Não sei vocês, mas alguns dias.. eu só queria ficar quieta. Parada, imóvel, arrisco dizer que quase inexistente no mesmo lugar. Não é minha intenção que essa frase soe melancólica demais – o que também não teria problema algum. Mas é que não é o caso. As vezes eu só queria ficar quieta. Ter um botão de pause, sabe?

Não pensar que o carro quebrou e vou ter que trabalhar mais pra pagar o conserto não pensar que a mensalidade atrasou que preciso comprar cartolina e tinta não pensar que não faço há unha há meses e mesmo que isso não seja tão importante pra mim assim sei lá eu queria mas ai lembro que preciso ir a SP pra consultar o dentista e preciso também visitar uma amiga que não vejo há meses! nem contei pra ela que meu sogro recém fez uma cirurgia, que tenho uma nova ideia de livro e que falando em livro preciso pensar em alguém pra cuidar do meu filho enquanto participo do lançamento do meu atual livro e por isso preciso arrumar o carro senão não tenho como ir e justo agora que comecei realmente a dirigir não posso parar mas agora não posso fazer nada talvez aproveitar essa meia horinha que tenho livre antes de pegar o meu filho na escola e ler um pouco ou lavar a louça mas é segunda é dia de lavar o lençol mas eu preciso colocar as Dms em dia senão vão pensar que sou mal educada na internet e agora acho que meu marido me chamou mas se eu ficar quietinha aqui talvez ele pense que eu estou ocupada e desencane

mas

o que

eu tô

fazendo

mesmo?

Assim.

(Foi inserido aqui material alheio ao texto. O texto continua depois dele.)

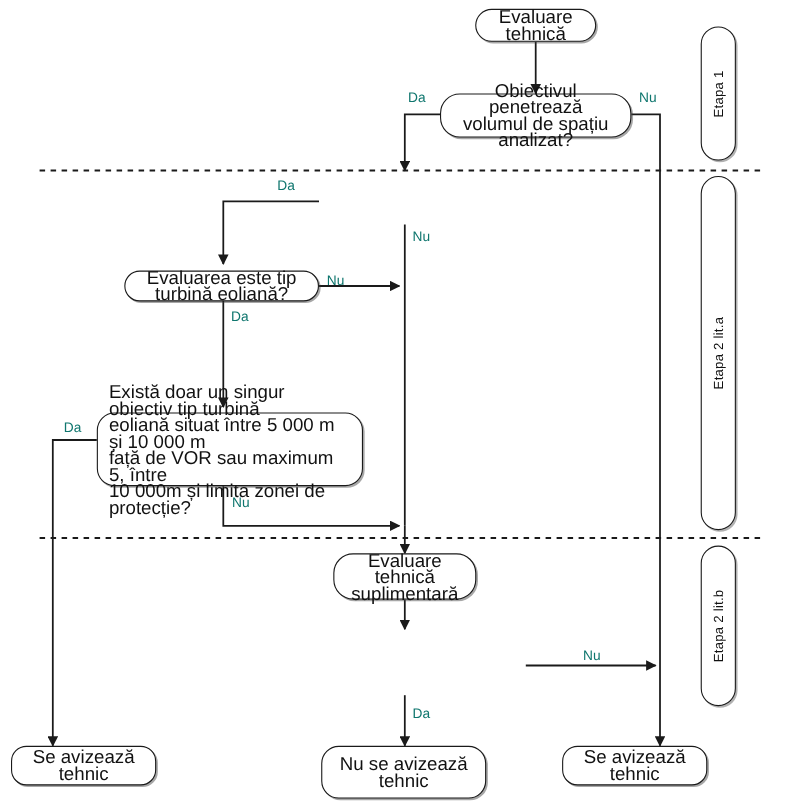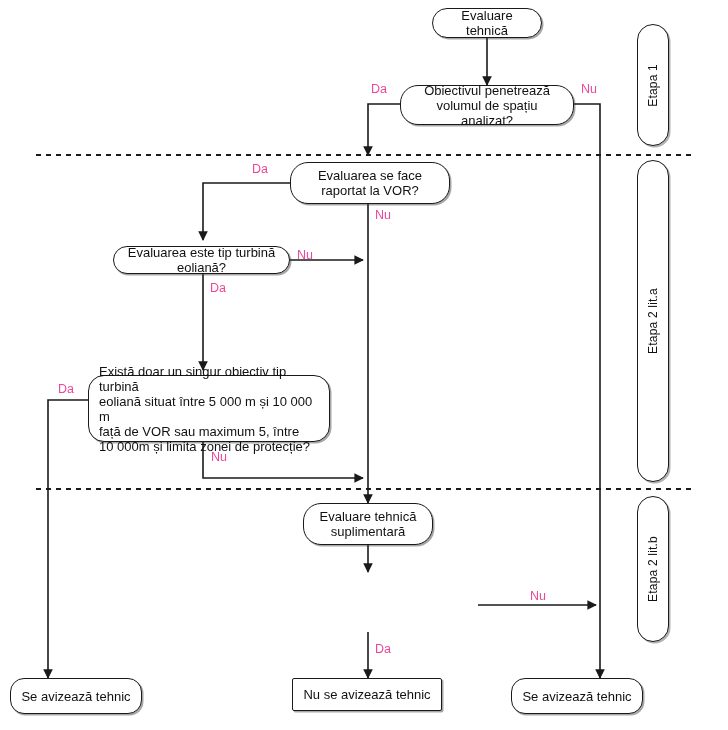--- a/index.html
+++ b/index.html
@@ -34,7 +34,7 @@
     align-items: center;
     justify-content: center;
     text-align: center;
-    font-size: 13px;
+    font-size: 17px;
     line-height: 15px;
     color: #111111;
     padding: 2px 8px;

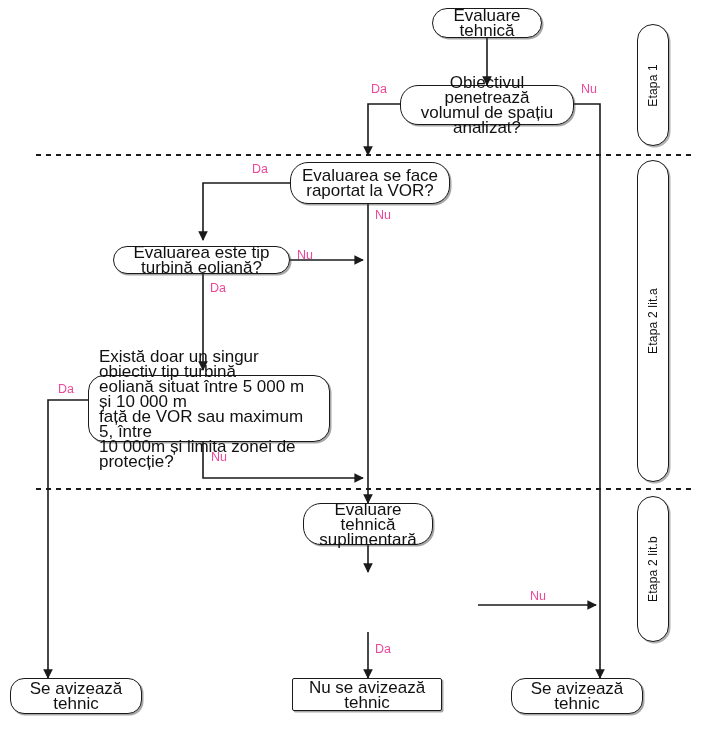--- a/index.html
+++ b/index.html
@@ -72,7 +72,7 @@
   .edge-label {
     position: absolute;
     font-size: 12.5px;
-    color: #ec4899;
+    color: #0f766e;
     white-space: nowrap;
   }
 </style>

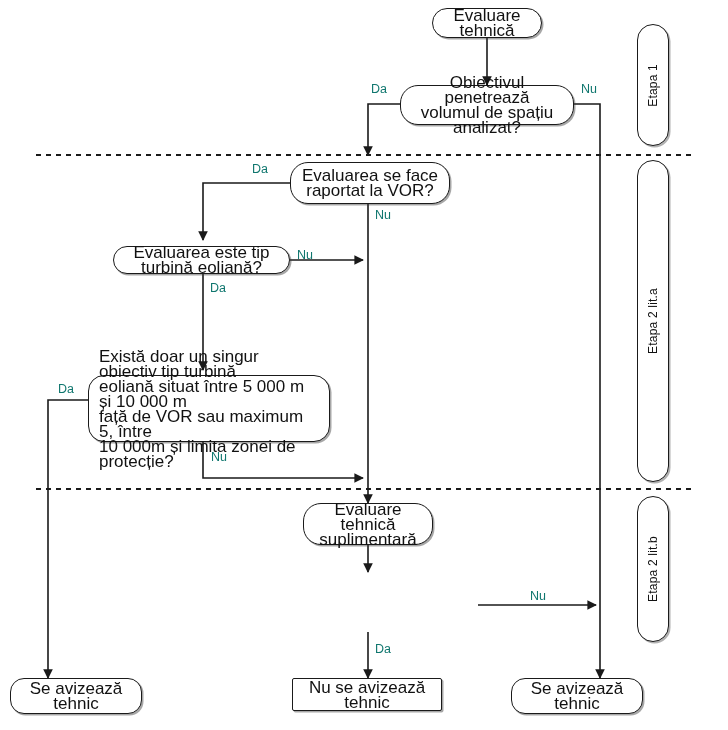--- a/index.html
+++ b/index.html
@@ -132,10 +132,6 @@
 volumul de spațiu analizat?</span>
   </div>
 
-  <div class="node" style="left:290px; top:162px; width:160px; height:42px; border-radius:18px;">
-    <span class="node-text">Evaluarea se face
-raportat la VOR?</span>
-  </div>
 
   <div class="node" style="left:113px; top:246px; width:177px; height:28px; border-radius:14px;">
     <span class="node-text">Evaluarea este tip turbină eoliană?</span>

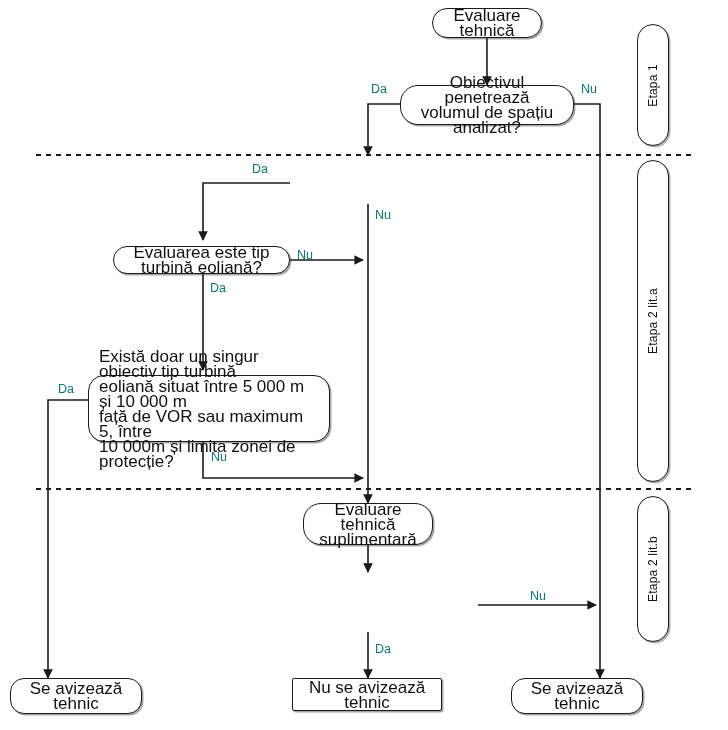--- a/index.html
+++ b/index.html
@@ -154,7 +154,7 @@
     <span class="node-text">Se avizează tehnic</span>
   </div>
 
-  <div class="node" style="left:292px; top:678px; width:150px; height:33px; border-radius:2px;">
+  <div class="node" style="left:292px; top:678px; width:150px; height:48px; border-radius:16px;">
     <span class="node-text">Nu se avizează tehnic</span>
   </div>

Sem vírgula, sem ponto, sem nada. A cabeça só vai. Pensa. Pensa. Pensa. Pensa tanto! Emenda. Uma pauta e assunto no outro que eu as vezes, de verdade, só me restar rir. As vezes, do nada, eu solto uma risada. Alta. Sem explicação. Sou risada do tanto de assunto que ela tem, inventa e arranja.

As vezes eu também penso se existisse um botão de liga/desliga pra nossa cabeça. Cheguei a conclusão com nenhuma conclusão, mas valeu a divagação. A mesma cabeça que me cansa é a mesma que me faz ser cada vez mais eu mesma, mais humana, diante de um mundo que deixou de querer pensar.

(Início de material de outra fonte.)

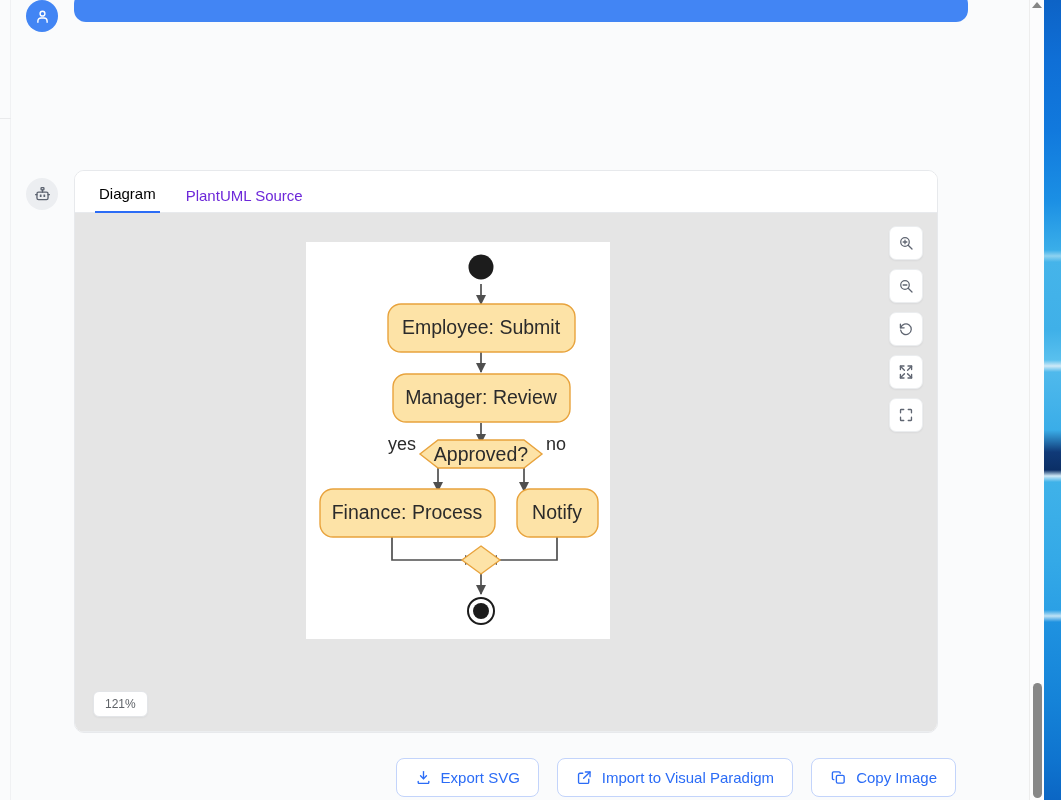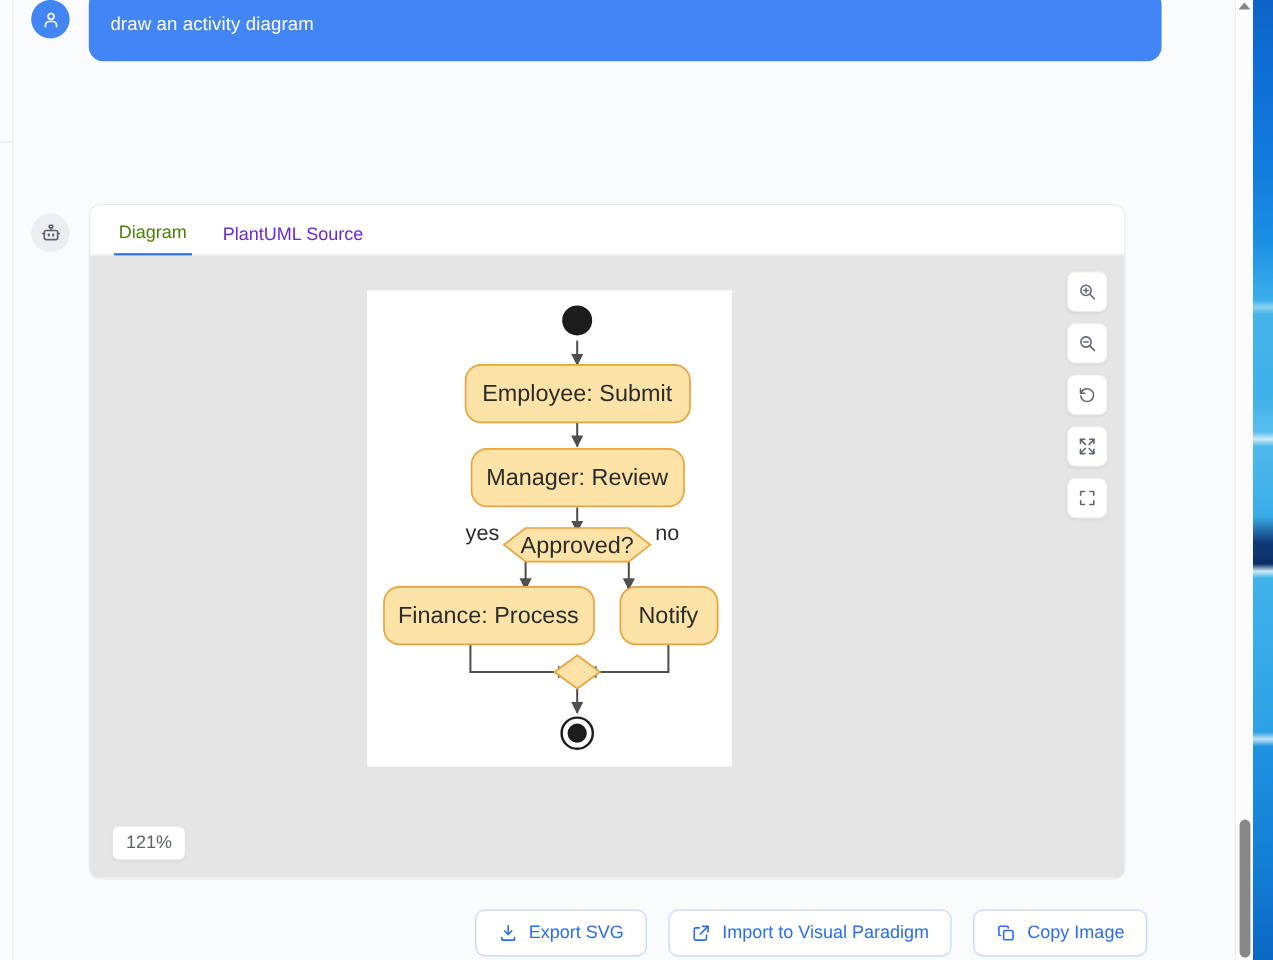--- a/index.html
+++ b/index.html
@@ -286,7 +286,6 @@
       </svg>
     </div>
     <div id="user-bubble">
-      <span class="line3">draw an activity diagram</span>
     </div>
   </div>
 

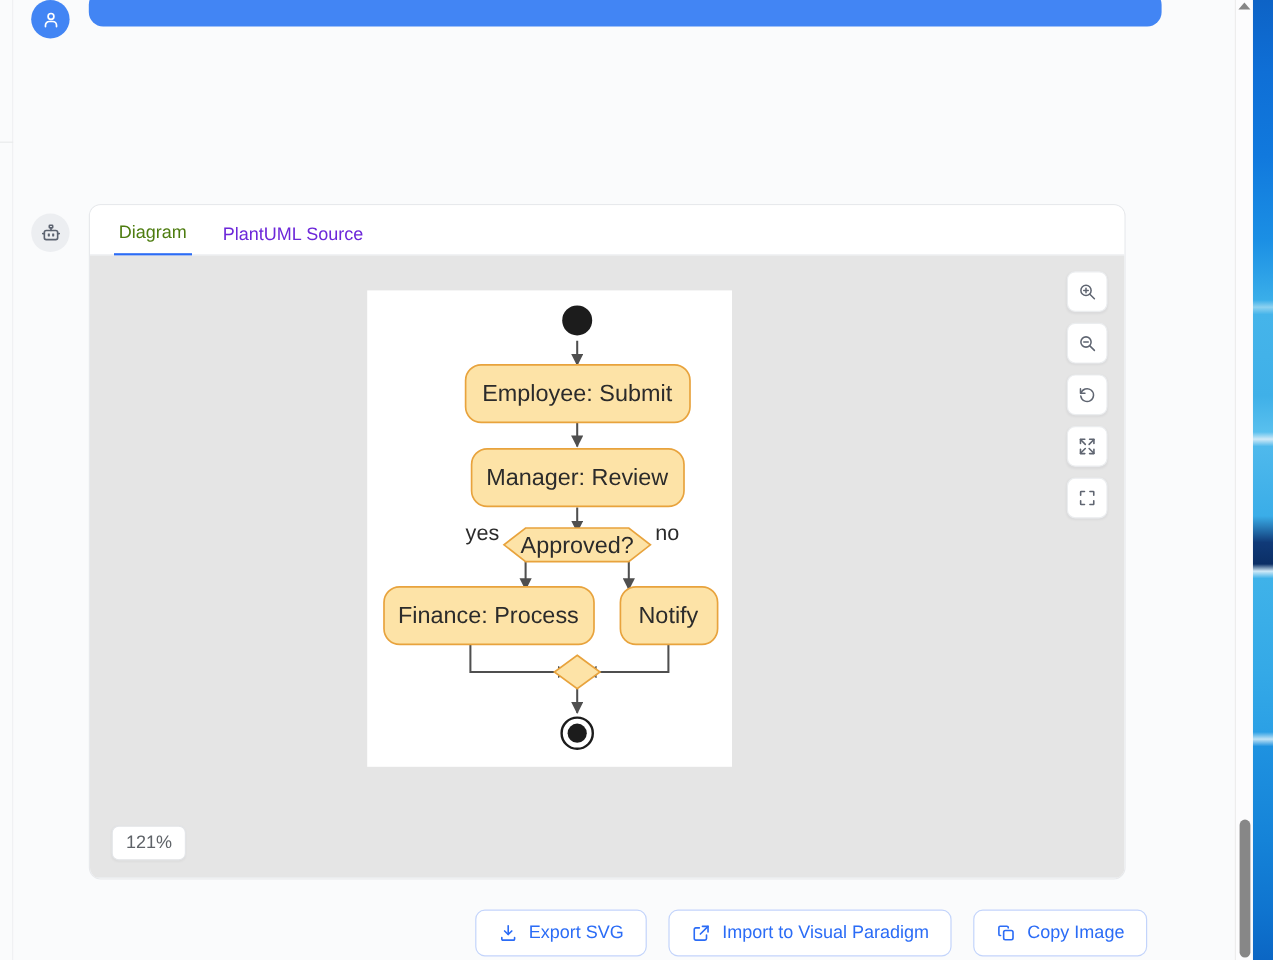--- a/index.html
+++ b/index.html
@@ -174,7 +174,7 @@
     top: 1px;
   }
   .tab.active {
-    color: #4d7c0f;
+    color: #000000;
     font-weight: 500;
     border-bottom: 2.5px solid #2b6cf6;
   }

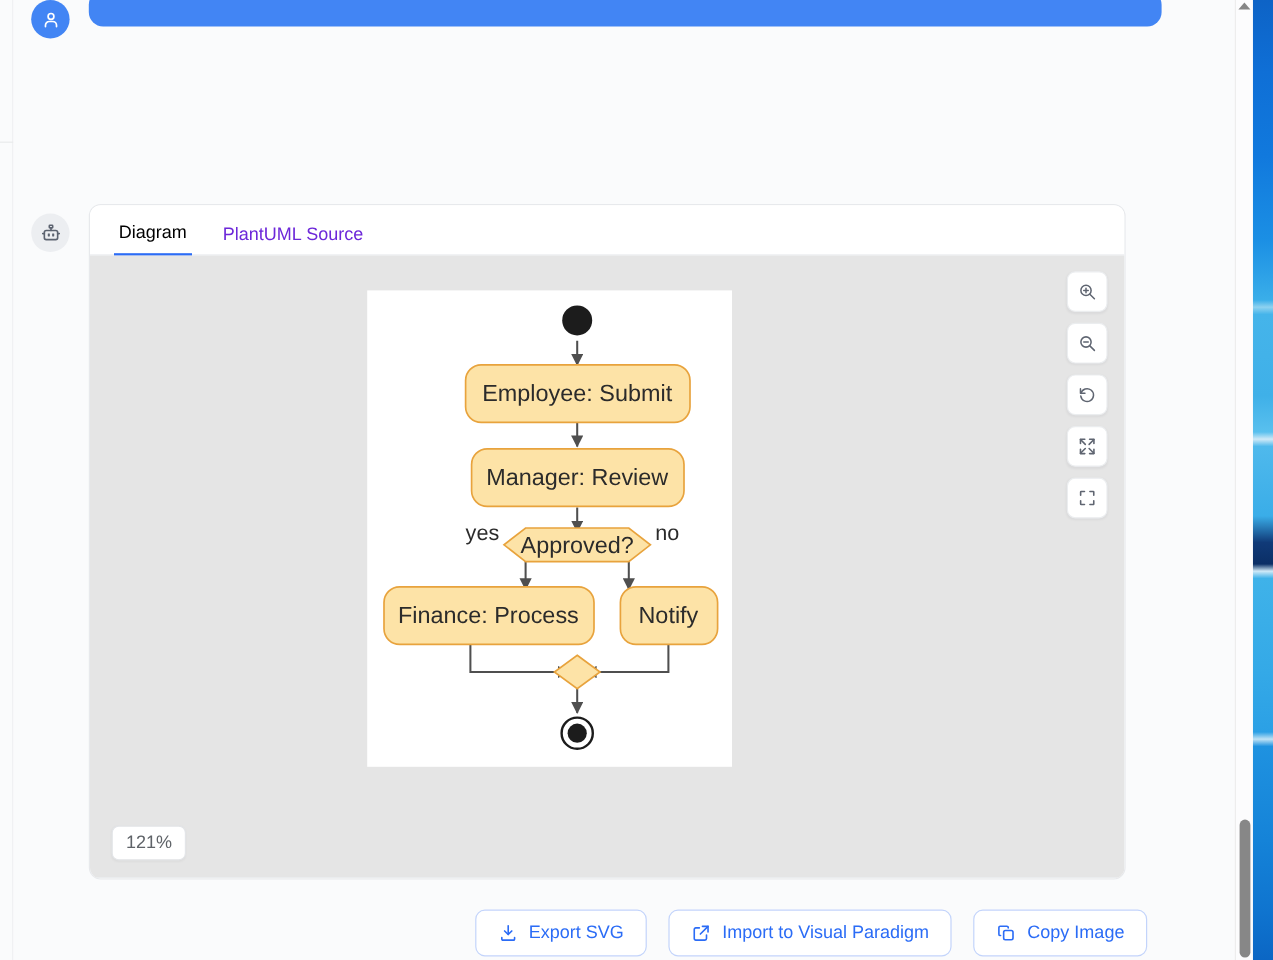--- a/index.html
+++ b/index.html
@@ -194,7 +194,7 @@
     background: #ffffff;
     border: 1px solid #e3e5e8;
     border-radius: 6px;
-    font-size: 15px;
+    font-size: 12px;
     color: #5f6368;
     padding: 5px 11px;
     box-shadow: 0 1px 2px rgba(0,0,0,.04);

Isso é estranho. Não pensar.

Imagine não precisar pensar para fazer absolutamente nada? Tem gente que vive assim. Não sei como. Deve ser um silêncio ensurdecedor. Indigesto. Superficialmente gostoso, mas a longo prazo, penoso. Por isso, apesar do barulho e do caos, prefiro pensar. Mas, pensar com gosto. Pensar com alma. Pensar sem pensar no que pensei. Pensar e deixar pensar. Como escrever, como digitar, como clicar no postar quando chegar ao final desse texto sem reler e cogitar que ninguém irá se identificar.

As vezes é melhor pensar só pela gente… não só na gente. Mas, pelo direito de pensar aquilo que se verdadeiramente pensa. As vezes sinto que nossos pensamentos já veem ensaiados, coreografados na dança no formato de reels que podem engajar e com 140 caracteres para caber em um twitter. As vezes sinto que pensar só por pensar é como um exercício interno que nos deixa mais calejados e também mais fortes.

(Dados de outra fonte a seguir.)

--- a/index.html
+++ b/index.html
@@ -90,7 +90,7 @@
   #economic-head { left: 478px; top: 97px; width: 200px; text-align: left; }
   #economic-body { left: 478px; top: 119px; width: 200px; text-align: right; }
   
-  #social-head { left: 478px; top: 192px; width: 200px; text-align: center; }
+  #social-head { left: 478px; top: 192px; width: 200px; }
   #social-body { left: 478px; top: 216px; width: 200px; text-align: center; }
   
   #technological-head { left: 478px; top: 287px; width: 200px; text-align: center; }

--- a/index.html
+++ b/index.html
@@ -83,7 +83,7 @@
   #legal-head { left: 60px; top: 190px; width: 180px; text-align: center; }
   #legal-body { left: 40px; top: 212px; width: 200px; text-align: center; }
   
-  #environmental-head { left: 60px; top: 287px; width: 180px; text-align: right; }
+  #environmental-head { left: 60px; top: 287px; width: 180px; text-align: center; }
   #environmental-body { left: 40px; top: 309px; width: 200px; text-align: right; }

Tenho buscado me deixar pensar. Abraçar essas palavras soltas que só saem e se colocam em suas posições como desejam e se sentem confortáveis para estar. Tenho buscado entender o que é reflexão e o que são assuntos que eu poderia criar uma lista por onde de importância. Funciona pra mim. Mas, nem sempre minha cabeça confia nessa lista. Ela volta o tempo todo a pensar nisso e naquilo – e as vezes, eu não dou corda. Ignoro. Sinto que é o melhor que faço. Deixo jogar ali as palavras e sensações como uma caçamba. Um entulho, um download que precisa ser feito e não deve ser refeito. Tenho buscado me olhar com mais graça e com menos julgamento. E nem sempre é fácil. Mas, é sempre melhor.

Me deixo pensar. Me deixo escrever. Me deixo dizer. Me deixo sentir. O que precisarei fazer com tudo isso é um próximo passo. Agora, só preciso deixar ser… assim. como é. Como um texto mais escrito, uma crônica mal feita, uma redação sem formato. E assim, quando termina, quando arremesso, lanço, deposito, abro mão, deixo sair de mim com palavras que sequer rimam…. alivio.

Volto a ver o mundo. Volto a ver vida. Volto a olhar sem cerrar os olhos da alma. Pois aceito a vida como é e com o que tiver quer ser.

As vezes eu só quero estar quieta.

E então, eu me deixo quieta….

aceito a quietude.

e fico.

Me deixo quieta, mas eu não me deixo. Nunca, jamais.